If an event of default, other than the last event of default described in the paragraph above, with respect to the debt securities of any series at the time outstanding occurs and is continuing, either the trustee or the holders of at least 25% in aggregate principal amount of the outstanding debt securities of that series by notice as provided in the indenture may declare the principal amount of the debt securities of that series, or, in the case of any security that is an original issue discount security or the principal amount of which is not then determinable, such portion of the principal amount of such security, or such other amount in lieu of such principal amount, as may be specified in the terms of such security, to be due and payable immediately. If the last event of default described in the paragraph above with respect to the debt securities of any series at the time outstanding occurs, the principal amount of all the debt securities of that series, or, in the case of any such original issue discount security or other security, such specified amount, will automatically, and without any action by the trustee or any holder, become immediately due and payable. After any such acceleration, but before a judgment or decree based on acceleration, the holders of a majority in aggregate principal amount of the outstanding debt securities of that series may, under certain circumstances, rescind and annul such acceleration if all events of default, other than the non-payment of accelerated principal, or other specified amount, have been cured or waived as provided in the indenture. (Section 502)

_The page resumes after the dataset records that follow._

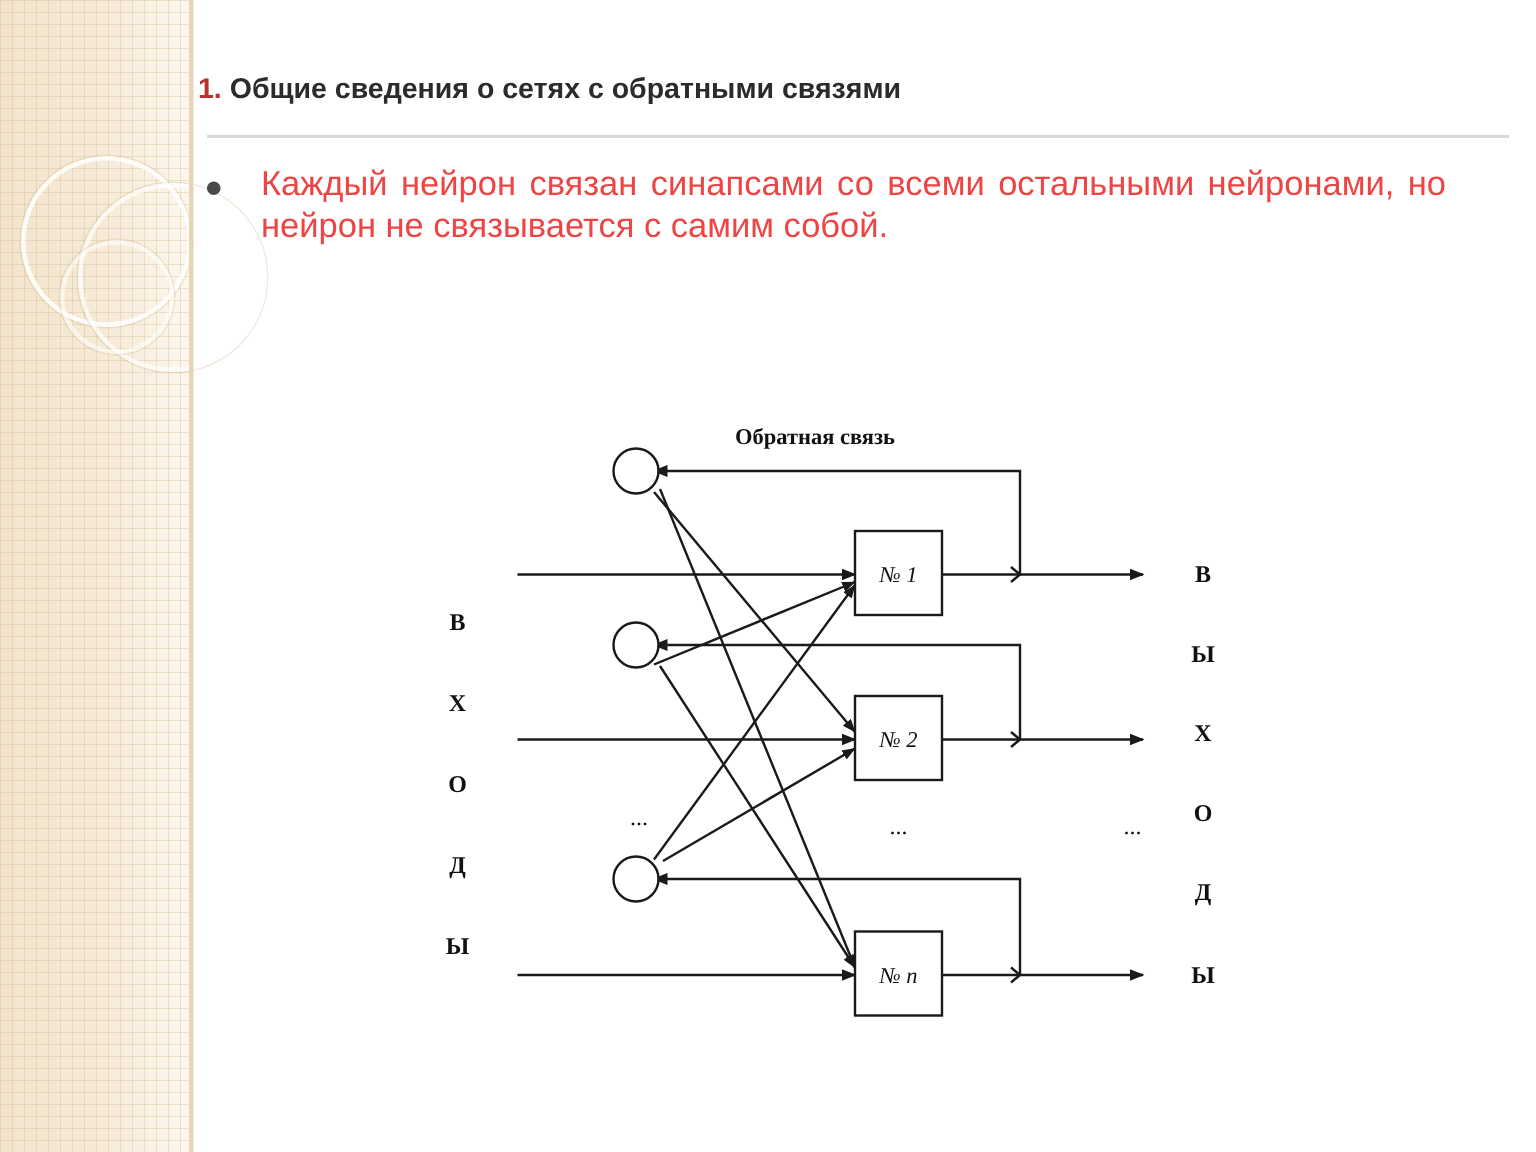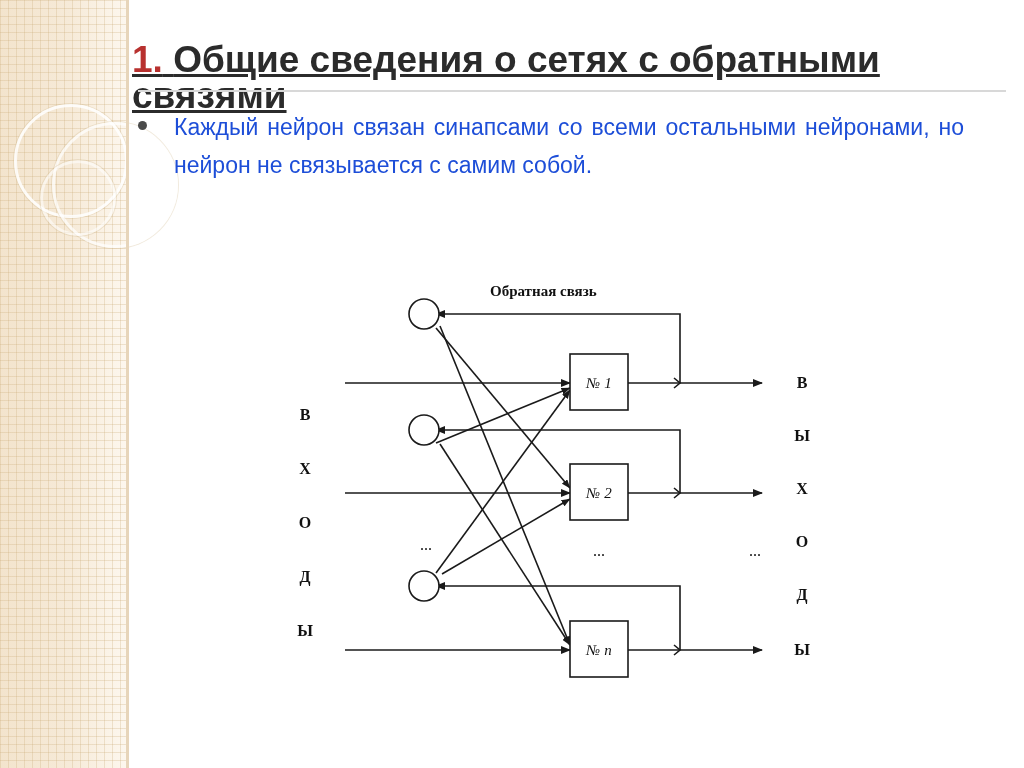--- a/index.html
+++ b/index.html
@@ -41,26 +41,25 @@
   .ring-a { left: 14px;  top: 104px; width: 108px; height: 108px; }
   .ring-b { left: 52px;  top: 122px; width: 120px; height: 120px; border-color: rgba(255,255,255,0.7); }
   .ring-c { left: 40px;  top: 160px; width: 70px;  height: 70px;  border-color: rgba(255,255,255,0.55); }
 
   
   .title {
     position: absolute;
     left: 132px;
     top: 42px;
     width: 880px;
-    font-size: 37px;
+    font-size: 19px;
     font-weight: bold;
     color: #2b2b2b;
     letter-spacing: 0px;
     line-height: 36px;
-    text-decoration: underline;
   }
   .title-number { color: #b8312f; font-weight: bold; }
   .title-rule {
     position: absolute;
     left: 138px;
     top: 90px;
     width: 868px;
     height: 2px;
     background: #d8d8d8;
   }
@@ -77,22 +76,22 @@
     left: 0;
     top: 13px;
     width: 9px;
     height: 9px;
     background: #4a4a4a;
     border-radius: 50%;
   }
   .bullet-text {
     margin-left: 36px;
     font-size: 23px;
-    line-height: 38px;
-    color: #1d4ed8;
+    line-height: 28px;
+    color: #ef4444;
     text-align: justify;
     text-align-last: left;
     width: 790px;
   }
 
   
   .diagram {
     position: absolute;
     left: 250px;
     top: 268px;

Subject to the provisions of the indenture relating to the duties of the trustee in case an event of default occurs and is continuing, the trustee will be under no obligation to exercise any of its rights or powers under the indenture at the request or direction of any of the holders, unless such holders have offered to the trustee reasonable indemnity. (Section 603) Subject to such provisions for the indemnification of the trustee, the holders of a majority in aggregate principal amount of the outstanding debt securities of any series will have the right to direct the time, method and place of conducting any proceeding for any remedy available to the trustee or exercising any trust or power conferred on the trustee with respect to the debt securities of that series. (Section 512)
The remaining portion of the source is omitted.